Black Wind, a character based on Khan, appears in the 2020 live-action remake.

===Little Brother===
Little Brother (vocal effects provided by Chris Sanders in Mulan and Frank Welker in Mulan II) is Mulan's pet dog.

==Shan Yu==

Shan Yu is a Hun chieftain and general of the Huns, who is the main antagonist of Mulan. He is cruel and ruthless, seeking to conquer China to prove his "superiority" to the Emperor and killing without mercy. His name is possibly derived from Chanyu, a title used by Inner Asian nomad rulers prior to the establishment of the title of khagan.

Like the rest of his people, Shan Yu is trained in living off the earth, possessing heightened senses and a trained saker falcon named Hayabusa as his pet. He has pride in his army and possesses a sense of honor, as he refuses to avoid the Imperial troops and takes them head-on despite knowing that they are better trained and equipped than his men.

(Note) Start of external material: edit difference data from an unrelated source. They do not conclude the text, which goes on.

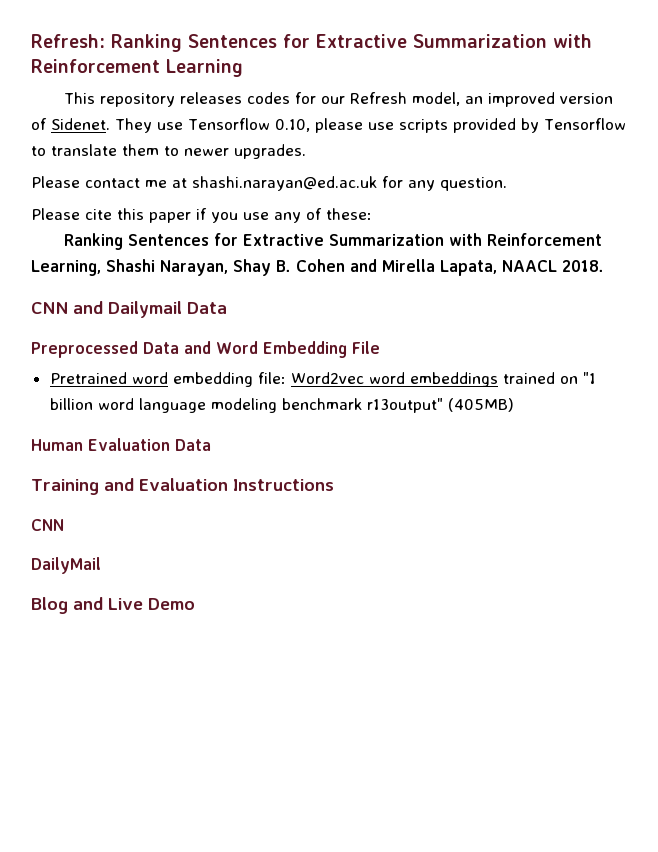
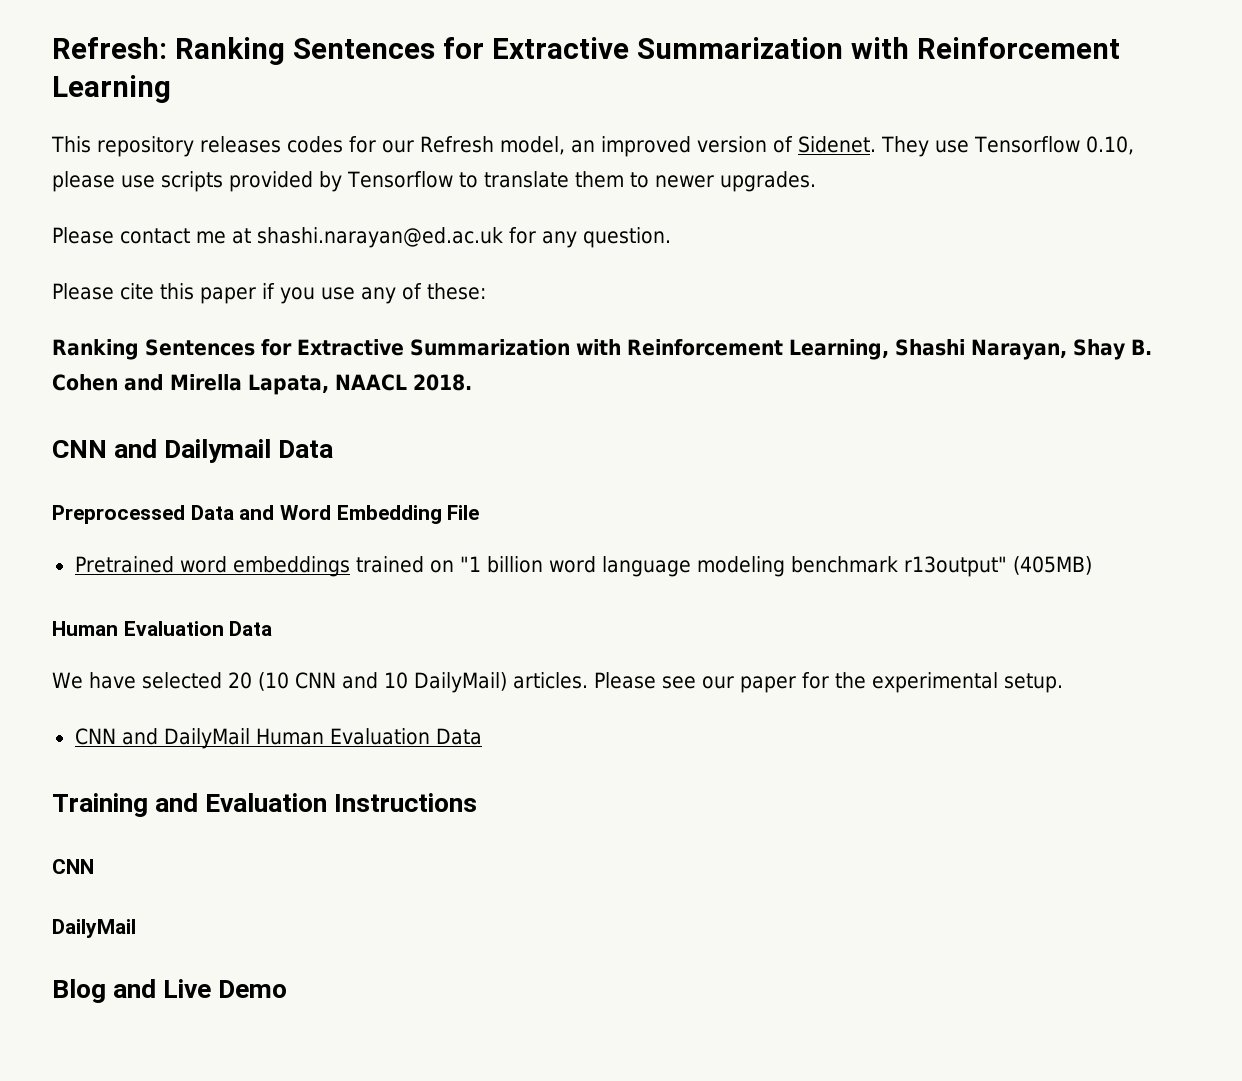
- Pretrained word embedding file: Word2vec word embeddings trained on "1 billion word language modeling benchmark r13output" (405MB)
+ Pretrained word embeddings trained on "1 billion word language modeling benchmark r13output" (405MB)
+ We have selected 20 (10 CNN and 10 DailyMail) articles. Please see our paper for the experimental setup.
+ CNN and DailyMail Human Evaluation Data

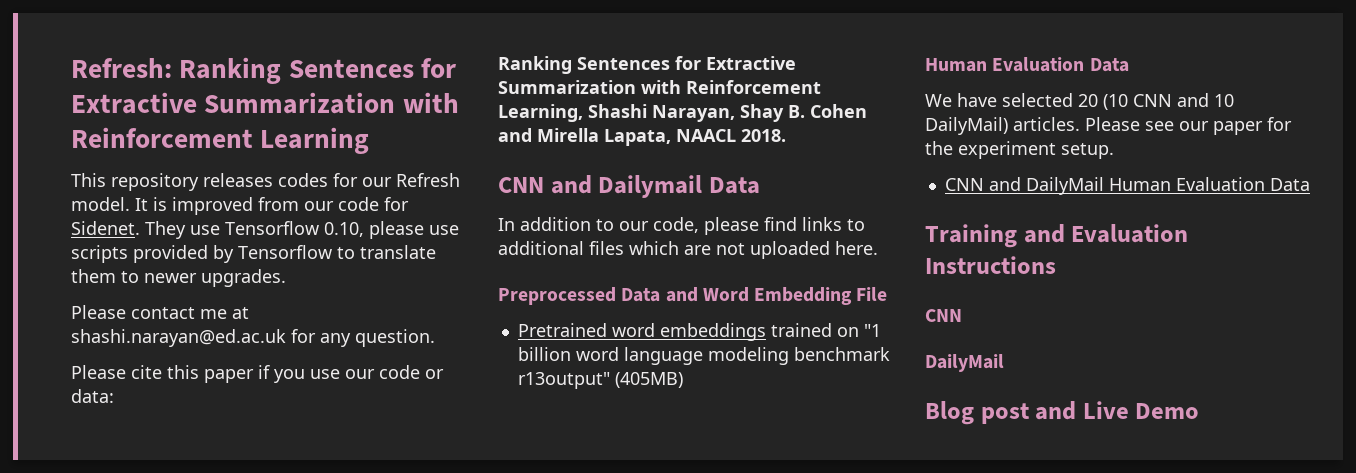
- This repository releases codes for our Refresh model, an improved version of Sidenet.
+ This repository releases codes for our Refresh model. It is improved from our code for Sidenet.
- Please cite this paper if you use any of these:
+ Please cite this paper if you use our code or data:
+ In addition to our code, please find links to additional files which are not uploaded here.
- Please see our paper for the experimental setup.
+ Please see our paper for the experiment setup.
- Blog and Live Demo
+ Blog post and Live Demo

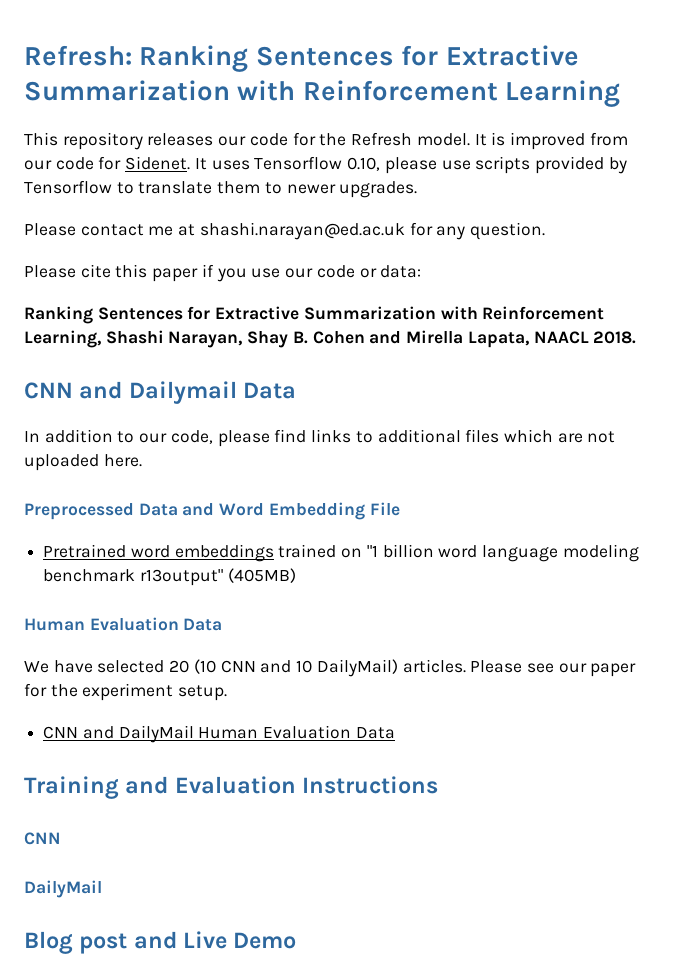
- This repository releases codes for our Refresh model.
+ This repository releases our code for the Refresh model.
- They use Tensorflow 0.10, please use scripts provided by Tensorflow to translate them to newer upgrades.
+ It uses Tensorflow 0.10, please use scripts provided by Tensorflow to translate them to newer upgrades.

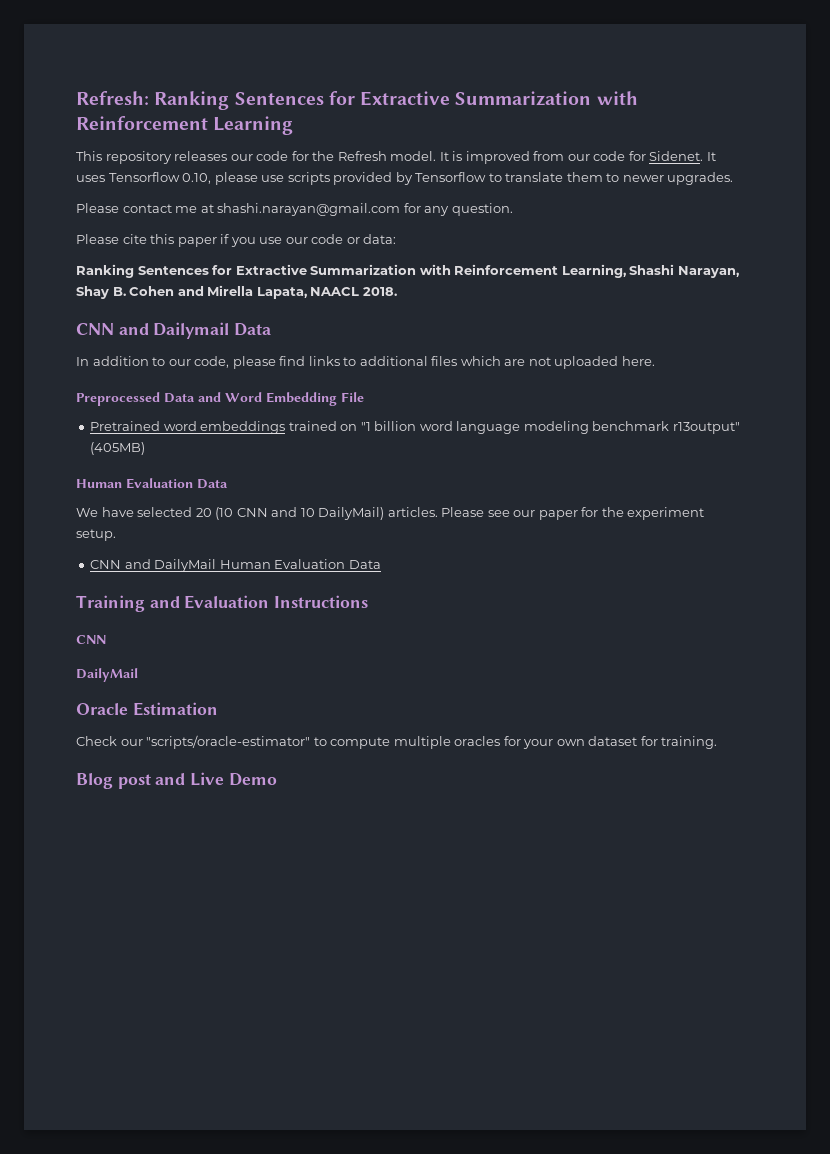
- Please contact me at shashi.narayan@ed.ac.uk for any question.
+ Please contact me at shashi.narayan@gmail.com for any question.
+ Oracle Estimation
+ Check our "scripts/oracle-estimator" to compute multiple oracles for your own dataset for training.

After Li Shang's recruits complete their training, Hayabusa acquires a doll from a village in the Tung Shao Pass and, after inspecting it, deduces that the Imperial Army is waiting for them. Ambushing General Li's army, Shan Yu wipes out the Emperor's best troops, including General Li, and burns the village to the ground. As they head for the Imperial City, the Hun army ambushes Li Shang's troops in the Tung Shao Pass before Shan Yu leads his army in a mounted charge to wipe out Li Shang's battalion. However, Mulan takes control of Li Shang's cannon and causes an avalanche that kills most of his army, though he and Hayabusa, along with a handful of his most elite warriors, survive.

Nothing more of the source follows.